Revision comparison data
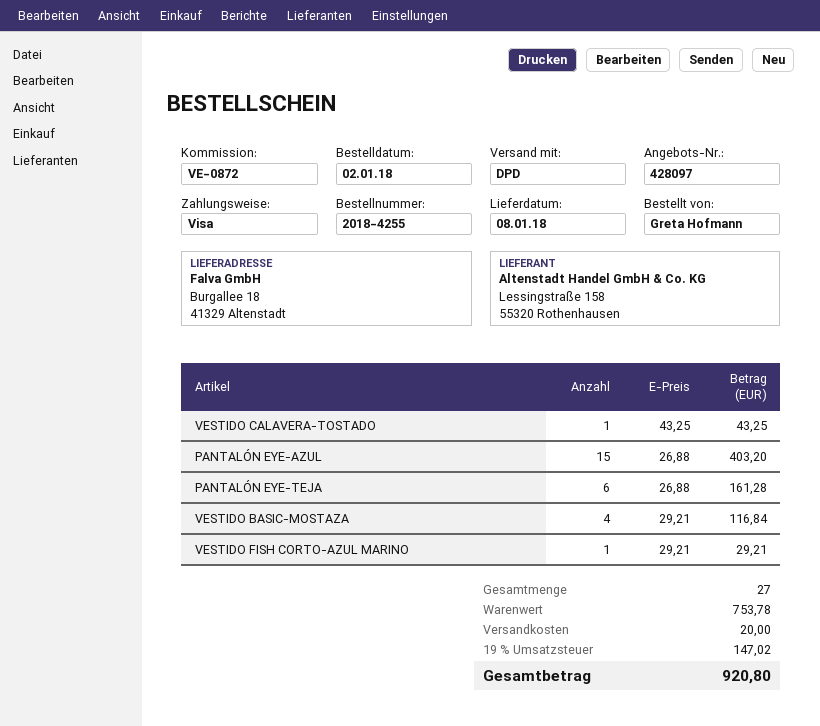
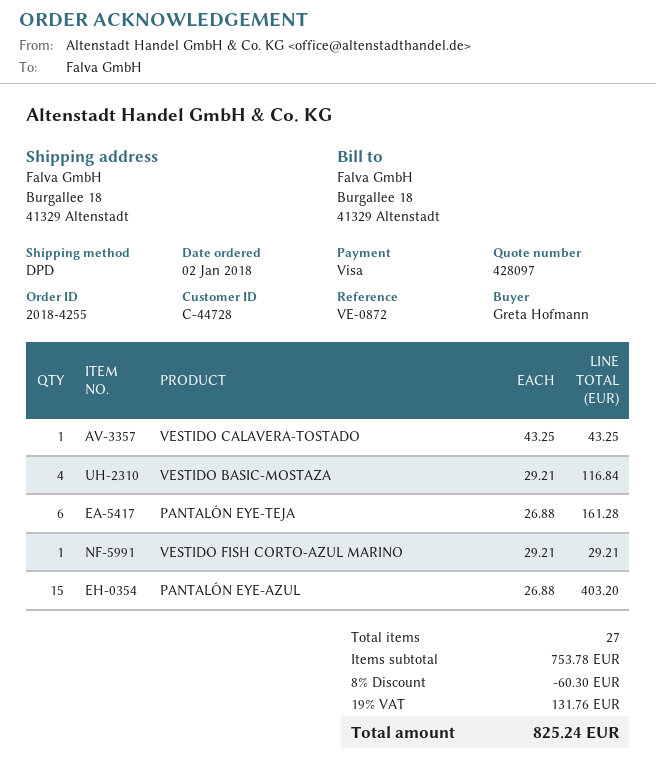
discount: none -> 8% = 60.30
shipping: 20.00 -> none
tax: 19% = 147.02 -> 19% = 131.76
total: 920.80 -> 825.24

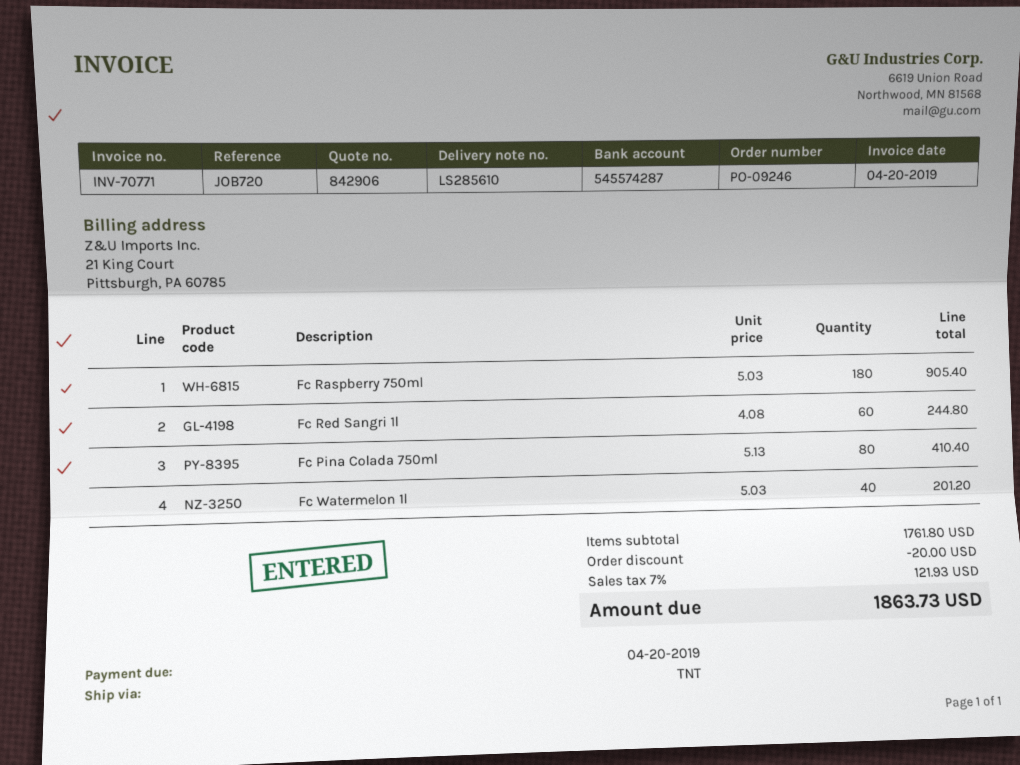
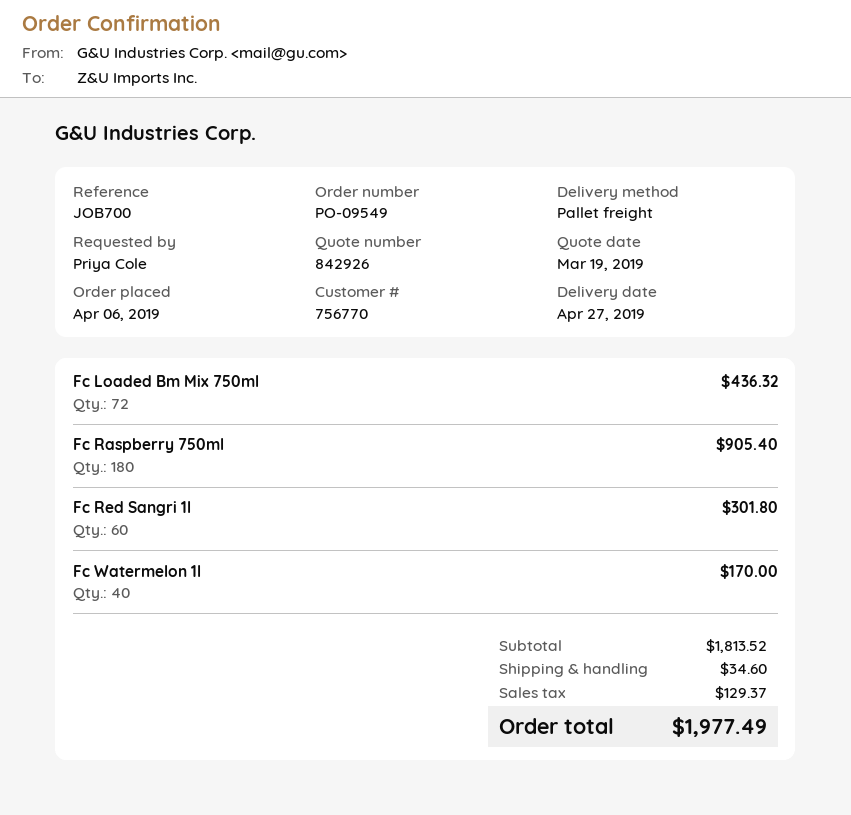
quote number: 842906 -> 842926
order number: PO-09246 -> PO-09549
reference: JOB720 -> JOB700
shipping method: TNT -> pallet freight
Fc Red Sangri 1l: 60 for 244.80 -> 60 for 301.80
Fc Pina Colada 750ml: 80 for 410.40 -> none
Fc Watermelon 1l: 40 for 201.20 -> 40 for 170.00
Fc Loaded Bm Mix 750ml: none -> 72 for 436.32
subtotal: 1761.80 -> 1813.52
discount: 20.00 -> none
shipping: none -> 34.60
tax: 121.93 -> 129.37
total: 1863.73 -> 1977.49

Work to be completed:
Each line from the beginning of the entries up to and including the one containing "Fc Red Sangri" must be restated exactly. Pictures are to be left out.

Task response:
discount: none -> 8% = 60.30
shipping: 20.00 -> none
tax: 19% = 147.02 -> 19% = 131.76
total: 920.80 -> 825.24

quote number: 842906 -> 842926
order number: PO-09246 -> PO-09549
reference: JOB720 -> JOB700
shipping method: TNT -> pallet freight
Fc Red Sangri 1l: 60 for 244.80 -> 60 for 301.80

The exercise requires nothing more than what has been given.